Dropbox is perhaps the least thread friendly storage, even after Hubic (which is the slowest).

I completely agree, but i have the space there “for free”. Dropbox has a “soft limit” of 300,000 files, and I reached that limit (of files) with just 300 Gb. So the remaining 700 Gb were wasted, and i decided to use for backup.

For professional reasons I can not cancel the Dropbox account now, but in the future I’m planning to move backups to Wasabi or other (pCloud looks interesting also). I’ve used Backblaze B2 in the past but the features of the web interface are limited, in my opinion.

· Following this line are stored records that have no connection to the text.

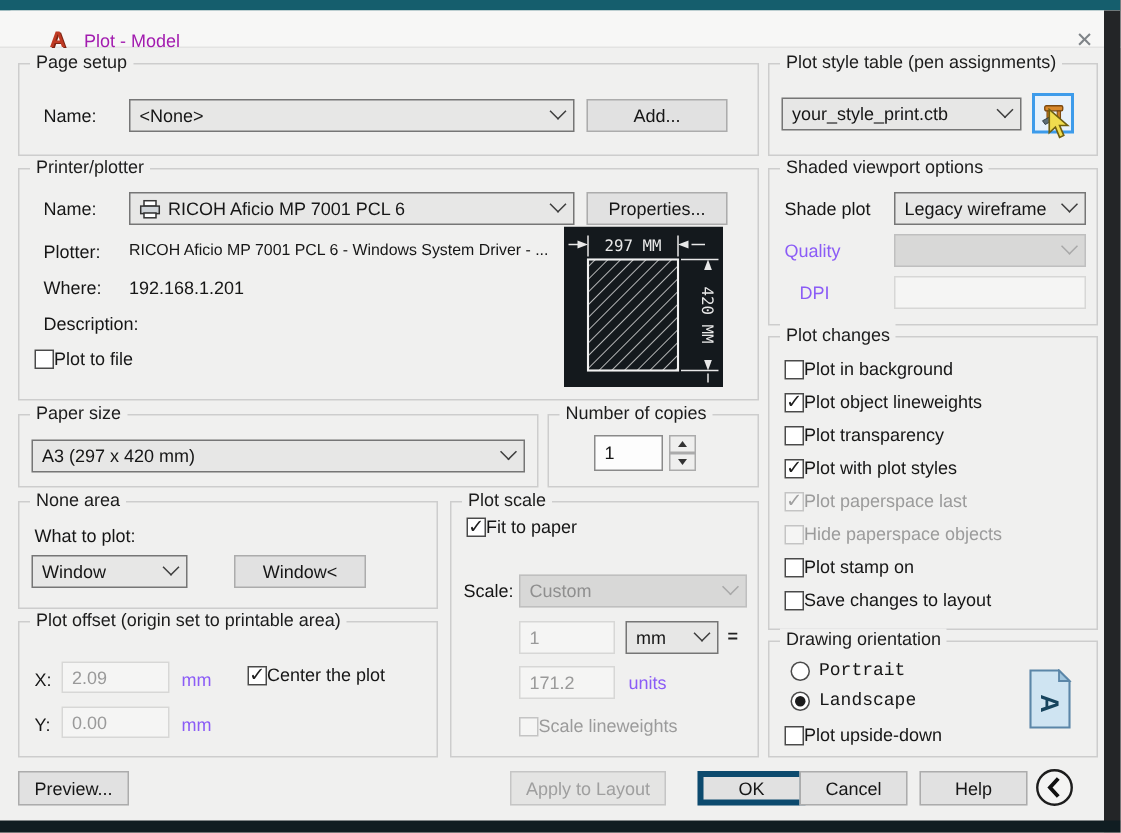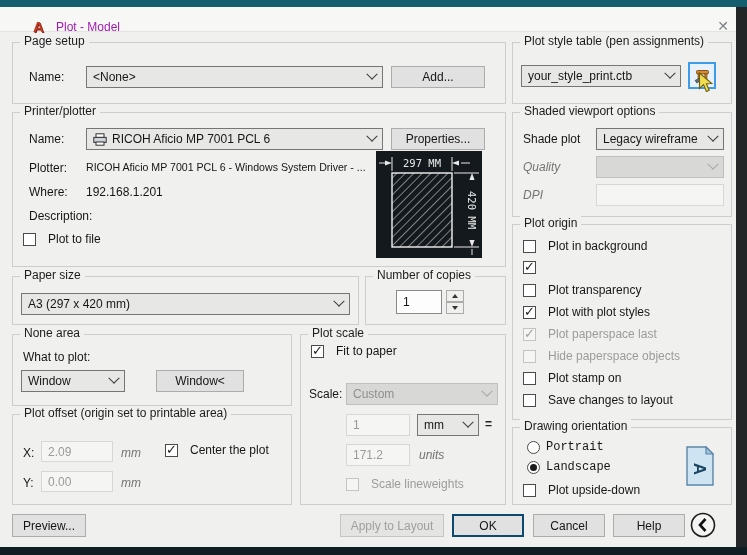--- a/index.html
+++ b/index.html
@@ -19,7 +19,7 @@
   .group{position:absolute;border:1px solid #cdcdcd;}
   .legend{position:absolute;top:-9px;left:7px;background:#f0f0ef;padding:0 4px;white-space:nowrap;color:#1c1c1c;}
   .lab{position:absolute;white-space:nowrap;color:#161616;}
-  .lab.gray{color:#737373;font-style:italic;}
+  .lab.gray{color:#8b5cf6;}
   .val{position:absolute;white-space:nowrap;color:#161616;}
   
   .combo{position:absolute;background:#e7e7e6;border:1px solid #767676;display:flex;align-items:center;

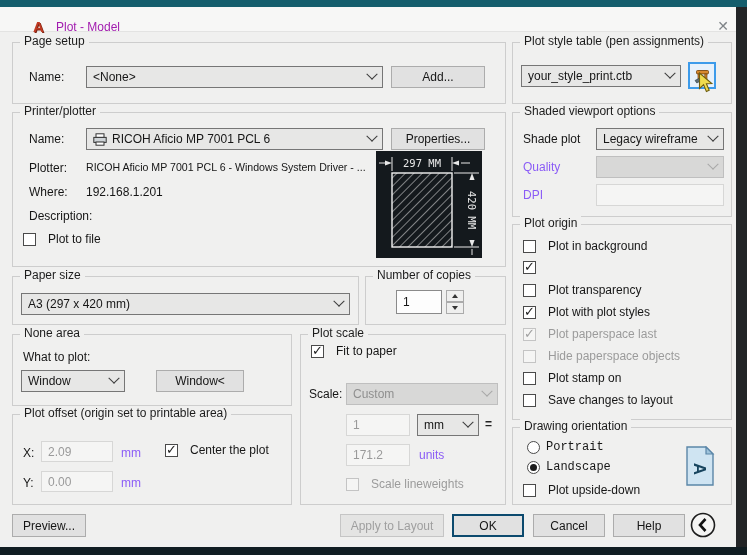--- a/index.html
+++ b/index.html
@@ -232,7 +232,7 @@
     <div class="combo disabled" style="left:83px;top:43px;width:128px;height:22px">
       <span class="chev"></span>
     </div>
-    <span class="lab gray" style="left:10px;top:75px">DPI</span>
+    <span class="lab gray" style="left:20px;top:75px">DPI</span>
     <div class="field disabled" style="left:83px;top:71px;width:128px;height:22px"></div>
   </div>
 

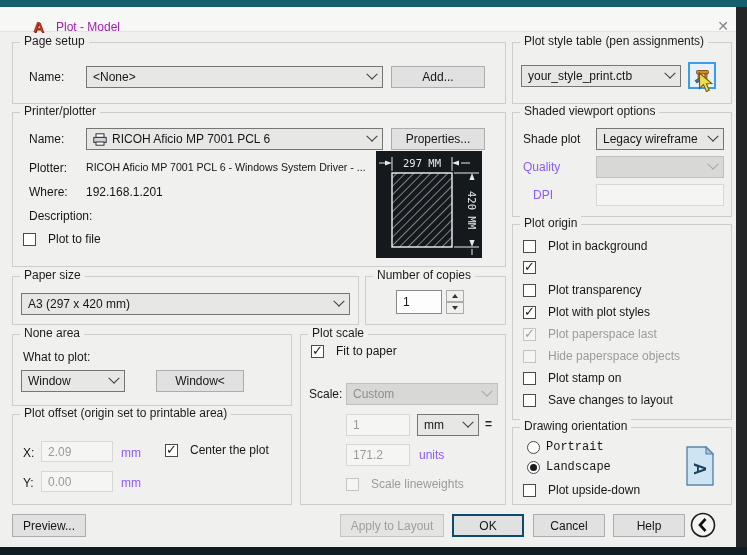--- a/index.html
+++ b/index.html
@@ -237,7 +237,7 @@
   </div>
 
   <div class="group" style="left:512px;top:224px;width:218px;height:194px">
-    <span class="legend">Plot origin</span>
+    <span class="legend">Plot changes</span>
     <div class="cbrow" style="left:10px;top:14px">
       <span class="cb"></span>
         <span>Plot in background</span>

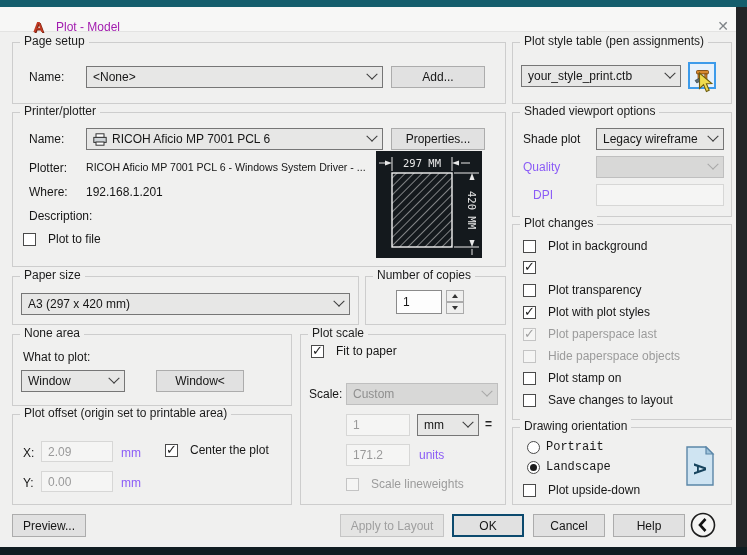--- a/index.html
+++ b/index.html
@@ -36,7 +36,7 @@
   .btn.default{border:2px solid #0c4a6e;}
   .btn.disabled{color:#9f9f9f;border-color:#c5c5c5;background:#e4e4e3;}
   
-  .cbrow{position:absolute;display:flex;align-items:center;gap:12px;white-space:nowrap;}
+  .cbrow{position:absolute;display:flex;align-items:center;gap:0;white-space:nowrap;}
   .cb{width:13px;height:13px;background:#fff;border:1px solid #4a4a4a;position:relative;flex:none;box-sizing:border-box;}
   .cbrow.checked .cb::after{content:"\2713";position:absolute;left:0;top:-3px;font-size:13px;font-weight:bold;color:#1c1c1c;}
   .cbrow.disabled{color:#9b9b9b;}

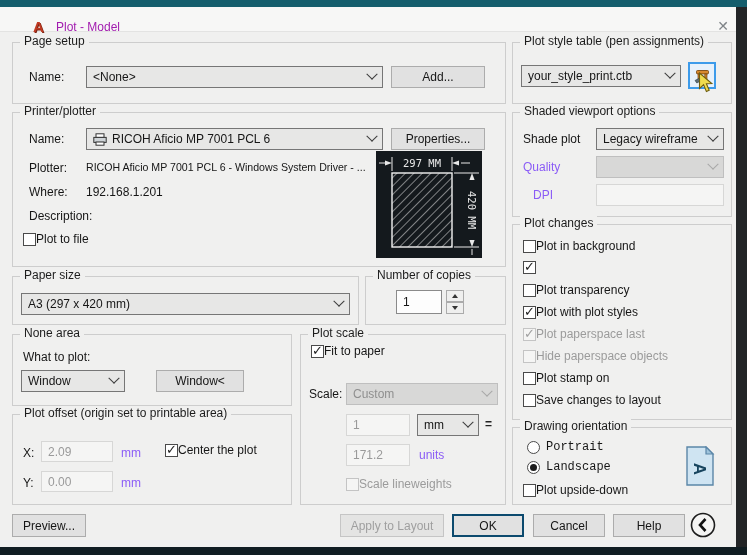--- a/index.html
+++ b/index.html
@@ -244,6 +244,7 @@
       </div>
     <div class="cbrow checked" style="left:10px;top:36px">
       <span class="cb"></span>
+        <span>Plot object lineweights</span>
       </div>
     <div class="cbrow" style="left:10px;top:58px">
       <span class="cb"></span>

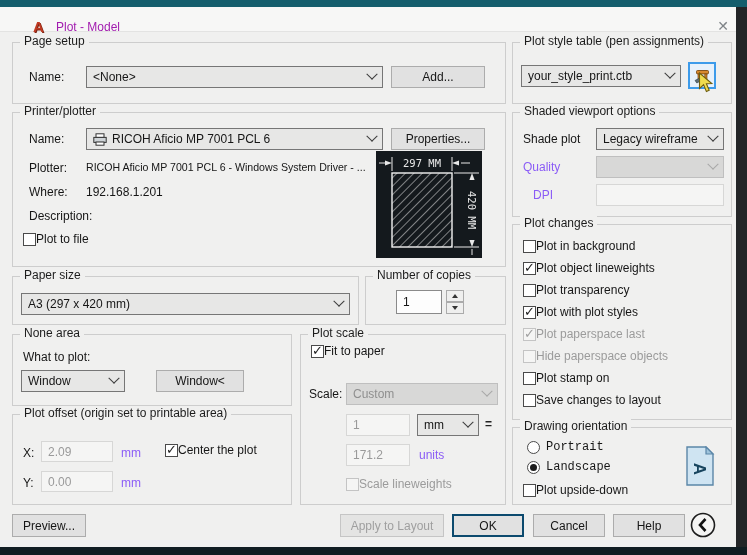--- a/index.html
+++ b/index.html
@@ -33,7 +33,7 @@
   .field.disabled{background:#f5f5f4;border-color:#d7d7d6;color:#9a9a9a;}
   .btn{position:absolute;background:#e1e1e1;border:1px solid #acacac;display:flex;align-items:center;
     justify-content:center;box-sizing:border-box;white-space:nowrap;}
-  .btn.default{border:2px solid #0c4a6e;}
+  .btn.default{border:4px solid #0c4a6e;margin-left:13px;}
   .btn.disabled{color:#9f9f9f;border-color:#c5c5c5;background:#e4e4e3;}
   
   .cbrow{position:absolute;display:flex;align-items:center;gap:0;white-space:nowrap;}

Dropbox has a “soft limit” of 300,000 files

I didn’t know this, but here is their explanation:

Out of curiosity, does anyone know if this refers only to the Dropbox Application and it’s Sync behavior, or to the API too? I was thinking about using Dropbox Pro to store a few TB, but won’t bother if there is a file limit, because Duplicacy will chew that up pretty quick.

It sounds like you can store more than 300,000 files, but it becomes an issue if you are trying to Sync those with the App, does that sound right?

1 Like

It sounds like you can store more than 300,000 files, but it becomes an issue if you are trying to
Sync those with the App, does that sound right?

Yes, it’s exactly like that.I have more than 300,000 files there, but I only sync part of them.

does anyone know if this refers only to the Dropbox Application and it’s Sync behavior,
or to the API too?

That’s a good question!